I was surprised that of the 300 entries in Gigantic Cinema, only three of them registered complaints about the weather. Yet all three are sweeping condemnations. One of them is an entry in Gustave Flaubert’s Dictionary of Received Ideas: “WEATHER. Eternal topic of conversation. Cause of all illnesses. Must always be complained of.” The title of Charles Baudelaire’s poem “Spleen IV” warns us that it won’t be a paean to the elements, but nothing could prepare the reader for lines like: “When the low heavy sky weighs like a lid on the spirit as it groans”; “When the rain, dragging out its immense, oblique lines, mimics the bars of a vast prison”; “And long, funereal processions, without drums or music, file slowly past in my soul.” Wyndham Lewis uses large, boldface type. all caps and underlining— a graphic style found in his journal BLAST— to kvetch about the lack of snow and ice in London one winter: “CURSE the flabby sky that can produce no snow . . . .” And, angry that a lake in Hyde Park is not frozen: “CURSE the flabby air that cannot stiffen the back of the Serpentine . . . ” 
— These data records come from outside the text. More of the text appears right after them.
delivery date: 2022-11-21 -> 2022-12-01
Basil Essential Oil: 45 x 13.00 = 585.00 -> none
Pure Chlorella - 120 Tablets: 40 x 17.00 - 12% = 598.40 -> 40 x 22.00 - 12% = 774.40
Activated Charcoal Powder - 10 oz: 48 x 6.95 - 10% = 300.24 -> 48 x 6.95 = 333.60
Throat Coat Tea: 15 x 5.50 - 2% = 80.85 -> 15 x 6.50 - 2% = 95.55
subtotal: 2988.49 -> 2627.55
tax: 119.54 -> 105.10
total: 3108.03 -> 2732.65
Frankly, I missed seeing my favorite weather-complaint poem, a parody of the anonymous folk song “Cuckoo Song” welcoming summer. It’s the cathartic “Ancient Music,” one of Ezra Pounds few light verses, which begins: 

Winter is icummen in, 
Lhude sing Goddamm, 
Raineth drop and staineth slop, 
And how the wind doth ramm! 
Sing: Goddamm. 

I think of that poem every year here in Wisconsin, where we often don’t see signs of spring until April. In other words, “Winter is ilingeren on.” 

It’s only fitting that the author of the most famous quote about the weather (“Everyone talks about the weather, but….”) should have the last word. The excerpt from Mark Twain’s novel The American Claimant in Giant Cinema confirms that he actually did do something about the weather: he moved it to the back of the book. He writes that he did so for the sake of the reader:  

“Many a reader who wanted to read a tale through was not able to do it because of delays on account of the weather. Nothing breaks up an author’s progress like having to stop every few pages to fuss up the weather.” 

Twain didn’t delete the weather entirely because it’s “necessary to any narrative of human experience.” So he not only moved the weather, but also thought it best to “borrow” these descriptions of it from authors who were better at writing them than he was (“giving credit, of course”).  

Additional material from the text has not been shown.